[Dataset entries]
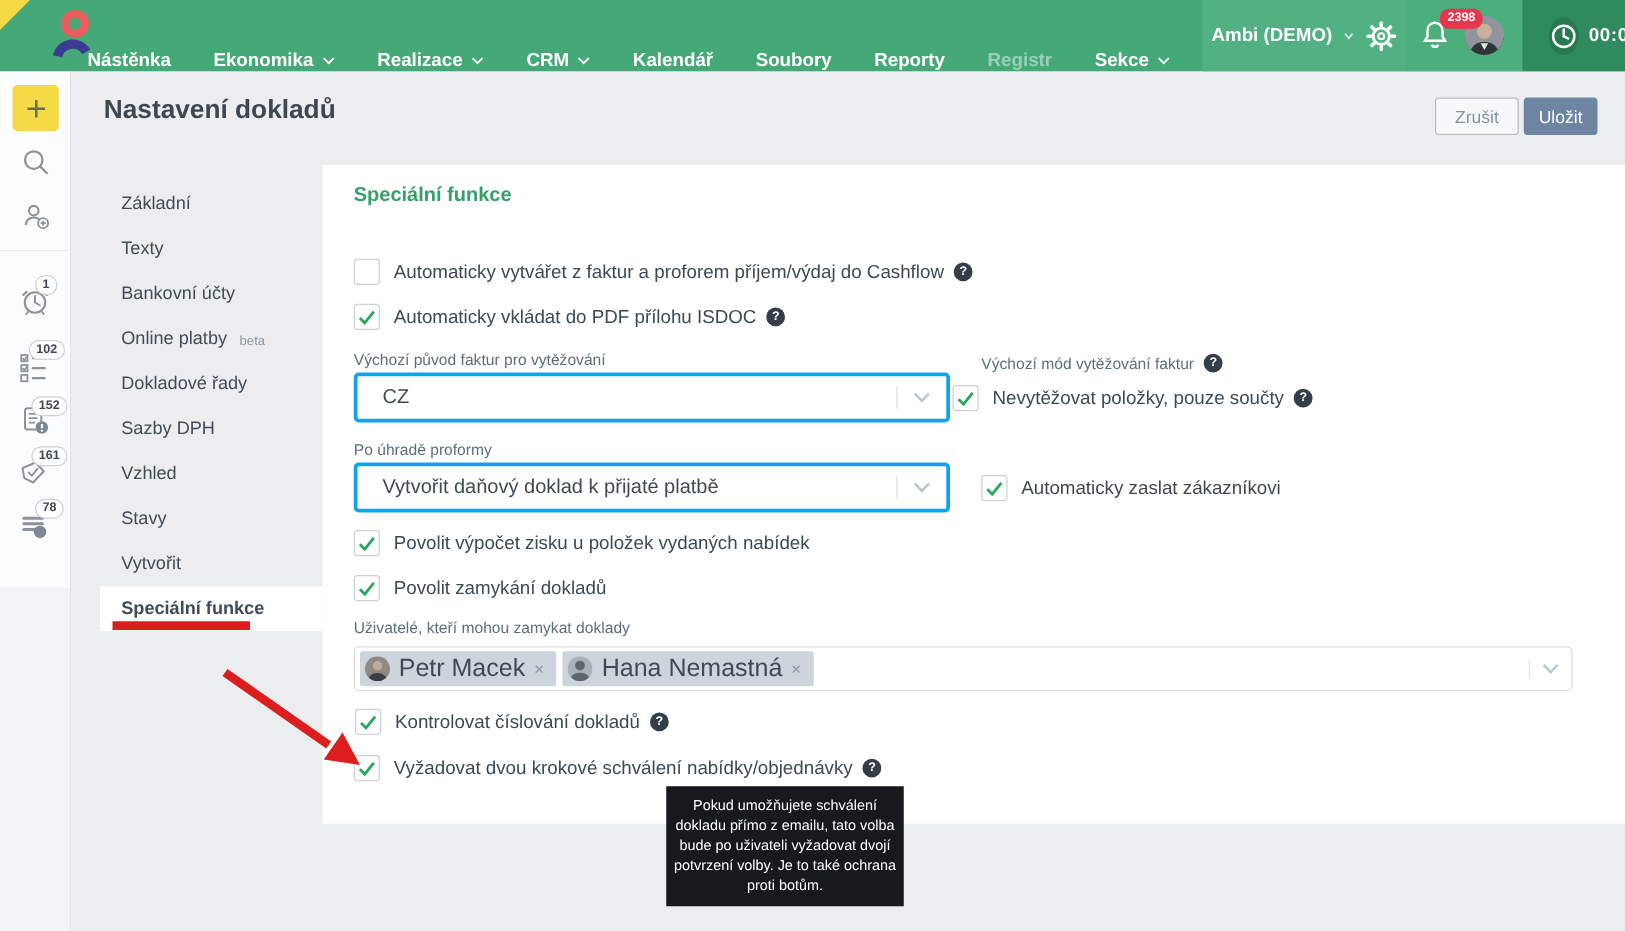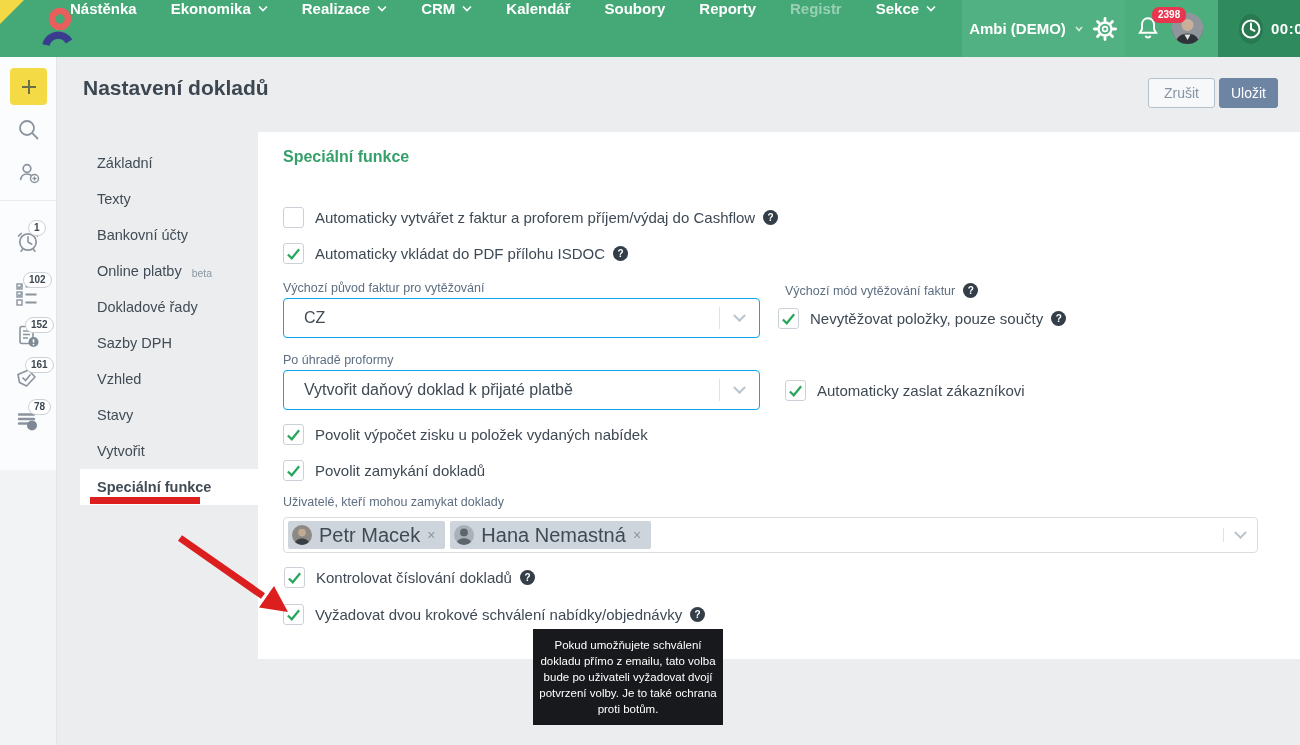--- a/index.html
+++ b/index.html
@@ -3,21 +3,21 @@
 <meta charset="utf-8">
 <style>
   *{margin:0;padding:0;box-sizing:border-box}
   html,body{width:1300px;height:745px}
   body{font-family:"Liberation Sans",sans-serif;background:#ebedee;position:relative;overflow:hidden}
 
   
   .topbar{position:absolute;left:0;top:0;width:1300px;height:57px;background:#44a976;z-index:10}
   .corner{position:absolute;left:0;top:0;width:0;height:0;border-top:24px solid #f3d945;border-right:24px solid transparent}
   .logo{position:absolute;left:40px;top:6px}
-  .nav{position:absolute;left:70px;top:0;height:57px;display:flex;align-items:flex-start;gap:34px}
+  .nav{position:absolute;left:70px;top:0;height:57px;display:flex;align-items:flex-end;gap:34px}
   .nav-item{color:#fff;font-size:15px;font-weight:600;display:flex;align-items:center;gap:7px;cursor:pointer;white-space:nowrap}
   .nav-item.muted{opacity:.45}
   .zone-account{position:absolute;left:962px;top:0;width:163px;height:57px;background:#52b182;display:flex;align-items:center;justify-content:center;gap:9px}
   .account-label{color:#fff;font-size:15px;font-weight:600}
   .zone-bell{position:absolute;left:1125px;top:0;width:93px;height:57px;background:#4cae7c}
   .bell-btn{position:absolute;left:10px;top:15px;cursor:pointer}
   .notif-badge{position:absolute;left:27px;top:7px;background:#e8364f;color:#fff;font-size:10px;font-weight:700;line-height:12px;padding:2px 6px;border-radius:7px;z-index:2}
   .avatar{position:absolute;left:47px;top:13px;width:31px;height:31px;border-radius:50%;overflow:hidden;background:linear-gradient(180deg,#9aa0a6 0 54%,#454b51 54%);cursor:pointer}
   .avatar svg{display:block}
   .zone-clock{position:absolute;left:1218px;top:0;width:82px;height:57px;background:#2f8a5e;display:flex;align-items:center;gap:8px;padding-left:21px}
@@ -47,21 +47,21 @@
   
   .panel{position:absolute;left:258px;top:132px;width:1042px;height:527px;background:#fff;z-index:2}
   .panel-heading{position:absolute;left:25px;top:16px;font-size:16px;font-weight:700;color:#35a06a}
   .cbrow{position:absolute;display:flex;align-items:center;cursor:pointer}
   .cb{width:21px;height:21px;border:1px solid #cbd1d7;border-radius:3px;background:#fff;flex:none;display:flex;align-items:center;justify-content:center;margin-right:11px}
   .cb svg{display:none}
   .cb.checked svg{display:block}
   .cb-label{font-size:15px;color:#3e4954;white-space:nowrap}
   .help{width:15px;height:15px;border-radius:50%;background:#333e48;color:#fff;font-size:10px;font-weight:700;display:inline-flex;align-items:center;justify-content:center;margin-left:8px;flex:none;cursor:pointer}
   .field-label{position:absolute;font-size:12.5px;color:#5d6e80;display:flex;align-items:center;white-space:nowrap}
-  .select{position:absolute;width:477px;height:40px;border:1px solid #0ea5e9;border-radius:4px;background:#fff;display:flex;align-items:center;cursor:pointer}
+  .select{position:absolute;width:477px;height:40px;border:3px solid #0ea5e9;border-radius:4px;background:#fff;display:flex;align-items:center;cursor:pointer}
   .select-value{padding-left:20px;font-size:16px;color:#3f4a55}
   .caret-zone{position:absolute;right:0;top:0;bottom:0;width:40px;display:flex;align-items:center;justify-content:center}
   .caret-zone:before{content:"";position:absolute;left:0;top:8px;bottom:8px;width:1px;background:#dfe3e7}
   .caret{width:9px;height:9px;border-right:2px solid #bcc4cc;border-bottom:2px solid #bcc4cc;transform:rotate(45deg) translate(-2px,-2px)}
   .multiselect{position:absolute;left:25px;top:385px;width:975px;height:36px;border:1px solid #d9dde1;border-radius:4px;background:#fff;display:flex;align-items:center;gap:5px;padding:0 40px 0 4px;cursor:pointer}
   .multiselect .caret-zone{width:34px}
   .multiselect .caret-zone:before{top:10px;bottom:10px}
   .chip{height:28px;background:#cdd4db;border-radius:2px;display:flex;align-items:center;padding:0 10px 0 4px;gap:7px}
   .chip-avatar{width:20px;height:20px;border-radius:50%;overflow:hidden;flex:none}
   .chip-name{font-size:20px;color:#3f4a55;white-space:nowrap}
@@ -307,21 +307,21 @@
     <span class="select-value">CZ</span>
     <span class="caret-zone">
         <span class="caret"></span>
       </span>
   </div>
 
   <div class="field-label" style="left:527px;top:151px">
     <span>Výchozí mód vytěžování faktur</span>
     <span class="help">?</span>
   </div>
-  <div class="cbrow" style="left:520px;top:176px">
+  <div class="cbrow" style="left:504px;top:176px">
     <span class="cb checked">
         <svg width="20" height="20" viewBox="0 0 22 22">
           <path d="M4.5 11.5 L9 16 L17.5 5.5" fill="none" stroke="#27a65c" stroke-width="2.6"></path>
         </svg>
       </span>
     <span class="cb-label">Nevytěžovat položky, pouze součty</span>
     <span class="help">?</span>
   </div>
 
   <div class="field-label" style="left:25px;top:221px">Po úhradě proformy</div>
* * *
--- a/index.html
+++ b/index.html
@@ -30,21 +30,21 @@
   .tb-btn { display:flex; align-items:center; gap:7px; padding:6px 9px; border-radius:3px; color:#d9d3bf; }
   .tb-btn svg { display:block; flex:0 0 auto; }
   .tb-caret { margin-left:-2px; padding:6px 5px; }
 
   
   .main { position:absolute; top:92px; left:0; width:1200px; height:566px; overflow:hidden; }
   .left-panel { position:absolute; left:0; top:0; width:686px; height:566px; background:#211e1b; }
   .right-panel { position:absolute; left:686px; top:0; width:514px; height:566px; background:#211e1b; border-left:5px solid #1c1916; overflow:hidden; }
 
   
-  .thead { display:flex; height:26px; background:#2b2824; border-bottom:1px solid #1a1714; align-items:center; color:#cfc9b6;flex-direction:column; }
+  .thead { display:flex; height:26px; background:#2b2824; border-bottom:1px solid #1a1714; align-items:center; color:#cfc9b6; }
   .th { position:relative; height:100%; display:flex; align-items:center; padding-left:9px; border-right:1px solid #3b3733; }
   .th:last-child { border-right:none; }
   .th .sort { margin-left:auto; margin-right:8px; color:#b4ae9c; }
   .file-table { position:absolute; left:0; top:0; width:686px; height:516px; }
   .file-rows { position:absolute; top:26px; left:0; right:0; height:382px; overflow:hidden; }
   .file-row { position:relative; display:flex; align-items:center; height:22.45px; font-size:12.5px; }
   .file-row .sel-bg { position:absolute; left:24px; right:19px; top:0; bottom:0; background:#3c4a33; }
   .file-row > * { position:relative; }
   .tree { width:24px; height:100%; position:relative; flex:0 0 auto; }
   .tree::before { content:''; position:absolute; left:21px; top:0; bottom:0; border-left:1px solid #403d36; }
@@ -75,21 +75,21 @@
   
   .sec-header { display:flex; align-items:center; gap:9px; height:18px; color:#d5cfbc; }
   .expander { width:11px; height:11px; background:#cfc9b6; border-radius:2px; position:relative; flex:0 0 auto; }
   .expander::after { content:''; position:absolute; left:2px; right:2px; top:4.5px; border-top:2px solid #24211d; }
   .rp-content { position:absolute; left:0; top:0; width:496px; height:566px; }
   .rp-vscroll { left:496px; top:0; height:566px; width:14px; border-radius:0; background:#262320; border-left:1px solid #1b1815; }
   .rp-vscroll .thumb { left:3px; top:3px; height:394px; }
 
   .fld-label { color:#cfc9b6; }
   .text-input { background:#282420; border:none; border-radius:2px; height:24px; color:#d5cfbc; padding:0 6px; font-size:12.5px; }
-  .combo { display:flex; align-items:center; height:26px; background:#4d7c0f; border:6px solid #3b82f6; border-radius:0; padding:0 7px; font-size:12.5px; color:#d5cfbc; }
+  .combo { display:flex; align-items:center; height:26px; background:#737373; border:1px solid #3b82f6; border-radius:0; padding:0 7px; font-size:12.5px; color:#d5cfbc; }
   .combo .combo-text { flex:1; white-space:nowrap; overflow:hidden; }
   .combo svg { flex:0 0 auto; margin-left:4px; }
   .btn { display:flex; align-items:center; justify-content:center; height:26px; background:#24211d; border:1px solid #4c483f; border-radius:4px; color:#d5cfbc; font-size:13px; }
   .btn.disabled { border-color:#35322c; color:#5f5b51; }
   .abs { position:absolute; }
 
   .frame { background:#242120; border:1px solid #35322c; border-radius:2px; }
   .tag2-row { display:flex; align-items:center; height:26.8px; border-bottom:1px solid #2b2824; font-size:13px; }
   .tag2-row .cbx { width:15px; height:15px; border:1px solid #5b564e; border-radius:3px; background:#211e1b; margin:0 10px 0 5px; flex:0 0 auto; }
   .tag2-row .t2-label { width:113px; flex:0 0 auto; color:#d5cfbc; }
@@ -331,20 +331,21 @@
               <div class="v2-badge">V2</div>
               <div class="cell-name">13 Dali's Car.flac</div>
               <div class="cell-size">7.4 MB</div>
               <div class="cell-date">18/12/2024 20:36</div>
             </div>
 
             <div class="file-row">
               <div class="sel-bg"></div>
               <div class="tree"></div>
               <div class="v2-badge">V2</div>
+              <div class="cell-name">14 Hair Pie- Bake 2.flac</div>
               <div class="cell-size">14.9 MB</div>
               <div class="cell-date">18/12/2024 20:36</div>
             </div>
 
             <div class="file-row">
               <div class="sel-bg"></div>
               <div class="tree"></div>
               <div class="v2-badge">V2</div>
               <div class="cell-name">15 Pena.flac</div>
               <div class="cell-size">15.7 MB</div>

__Goal of the exercise__
Check each line of the data above for the word "caret" and copy the ones where it is found.

__Your response__
   .caret-zone{position:absolute;right:0;top:0;bottom:0;width:40px;display:flex;align-items:center;justify-content:center}
   .caret-zone:before{content:"";position:absolute;left:0;top:8px;bottom:8px;width:1px;background:#dfe3e7}
   .caret{width:9px;height:9px;border-right:2px solid #bcc4cc;border-bottom:2px solid #bcc4cc;transform:rotate(45deg) translate(-2px,-2px)}
   .multiselect .caret-zone{width:34px}
   .multiselect .caret-zone:before{top:10px;bottom:10px}
     <span class="caret-zone">
         <span class="caret"></span>
   .tb-caret { margin-left:-2px; padding:6px 5px; }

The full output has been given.